SINCE THE introduction of the carbon dioxide (CO2) laser into clinical otolaryngological procedures, laser surgery for malignant tumors in the upper aerodigestive tract has been gaining increasing importance.1 However, most publications on this topic are devoted exclusively to laser surgery of glottic cancer, the indications and contraindications of which remain controversial. To date, the value of CO2 laser resection of supraglottic cancer has been discussed only insufficiently in the literature. Except for individual case reports2,3 and publications on therapeutic results with comparatively small case loads,4- 6 there has been only 1 major report7 of laser surgery in the upper aerodigestive tract presented within the framework of a general survey. Currently, transcervical supraglottic partial resection is, in the opinion of many authors—at least as far as early supraglottic cancer is concerned—the surgical therapy of choice8- 10; for more extensive tumors (T3 and T4), total laryngectomy is usually recommended.8,10 The oncologic results of these therapy methods have been presented in numerous studies, some with large case loads (Table 1). When performing a transcervical supraglottic partial resection, a transient or permanent tracheotomy is often unavoidable; postoperative alteration of the swallowing function caused by a lesion of the superior laryngeal nerve(s) with susceptibility to aspiration is a typical aftereffect of surgery.9 Especially in view of conservation of the organ and associated aspects of functional maintenance, exclusive radiotherapy—if necessary, with consecutive dissection of the cervical lymph nodes—is considered a therapeutic alternative because simultaneous chemoradiotherapy has not yet yielded sufficient results. Results of some studies provide a comparison between surgery and irradiation. When oncologic criteria are applied, surgery is usually preferred.9,17 The present study describes long-term follow-up of 141 patients whose supraglottic carcinomas were treated with laser surgery.

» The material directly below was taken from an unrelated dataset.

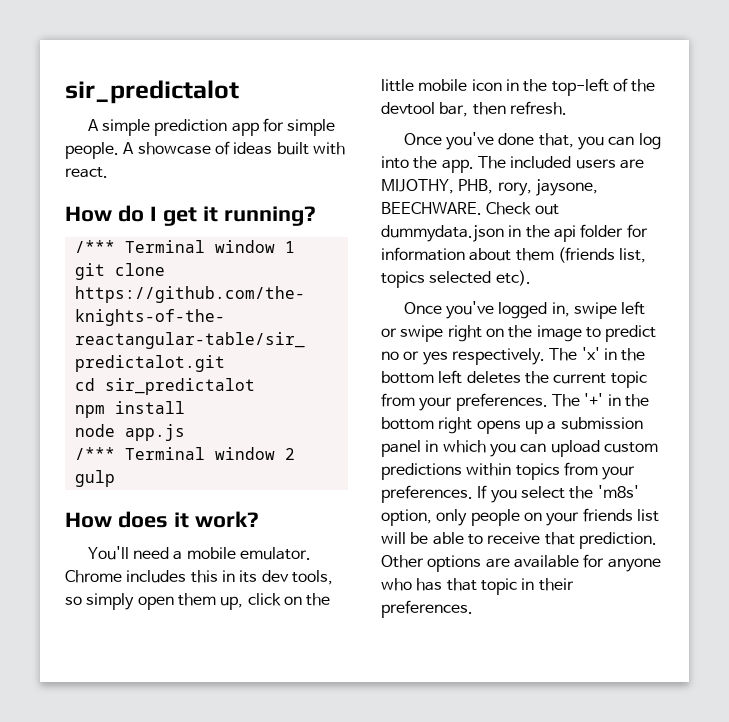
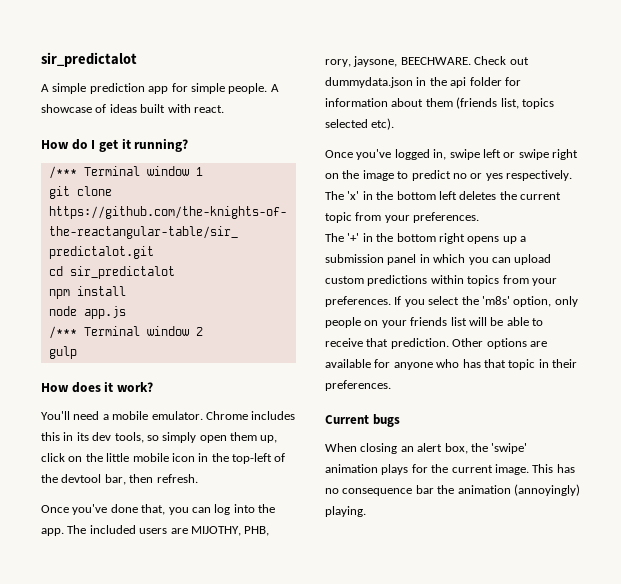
(548, 402) none -> (480, 217) //
(473, 609) none -> [325,414,400,427] [325,443,528,454] [325,464,575,475] [325,484,580,496] [325,506,366,517] // Current bugs // When closing an alert box, the 'swipe' animation plays for the current image. This has no consequence bar the animation (annoyingly) playing.

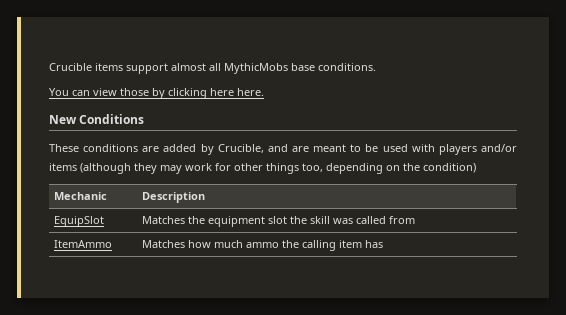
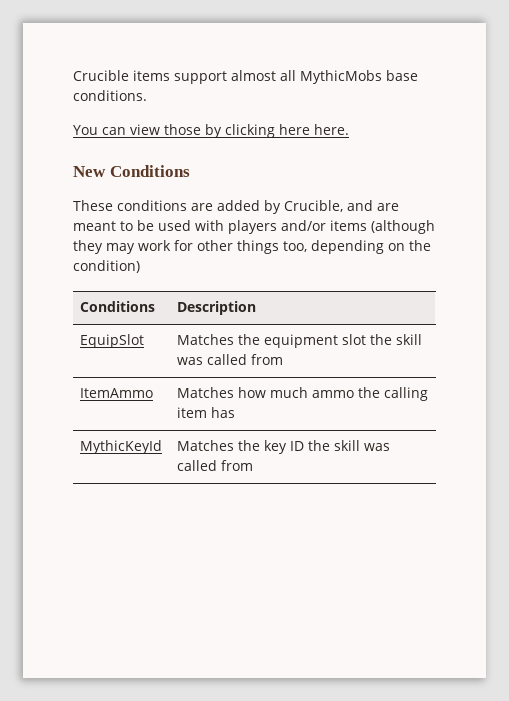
[53,192,107,200] Mechanic -> [80,301,156,312] Conditions
(383, 244) none -> [80,440,163,454] [177,440,391,454] [177,460,254,471] // MythicKeyId | Matches the key ID the skill was called from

From February 1979 to December 1993, 141 of 387 patients with supraglottic cancer were treated with transoral laser surgery at the Department of Otorhinolaryngology–Head and Neck Surgery of the University of Erlangen-Nuremberg, Erlangen, Germany. The indication for transoral laser surgery was fulfilled if the tumor was completely exposable during preceding diagnostic microlaryngoendoscopy with multiple biopsies. In 34 additional patients, laser surgery was attempted but could not be completed because of the extent of tumor expansion or the assumed lack of oncologic radicality. These patients reached transcervical horizontal resection or laryngectomy in the same session and are excluded from further considerations. The decision for or against performing transoral laser surgery was based mainly on the results of endoscopy; radiographic studies were not performed as a rule, but in the last 4 years magnetic resonance tomography was performed in doubtful cases to assess if an R0 resection would be possible. Patients with additional malignant tumors in their history, patients with cancers treated elsewhere, and patients with recurrent tumors or distant metastases were excluded from the analysis.
The medical records of the patients were evaluated in a retrospective analysis, and a statistical assessment of the data was performed. If necessary, the postoperative course was clarified by physicians in charge of continued treatment, patients or their relatives, and registration office personnel. Follow-up was conducted until December 31, 1995.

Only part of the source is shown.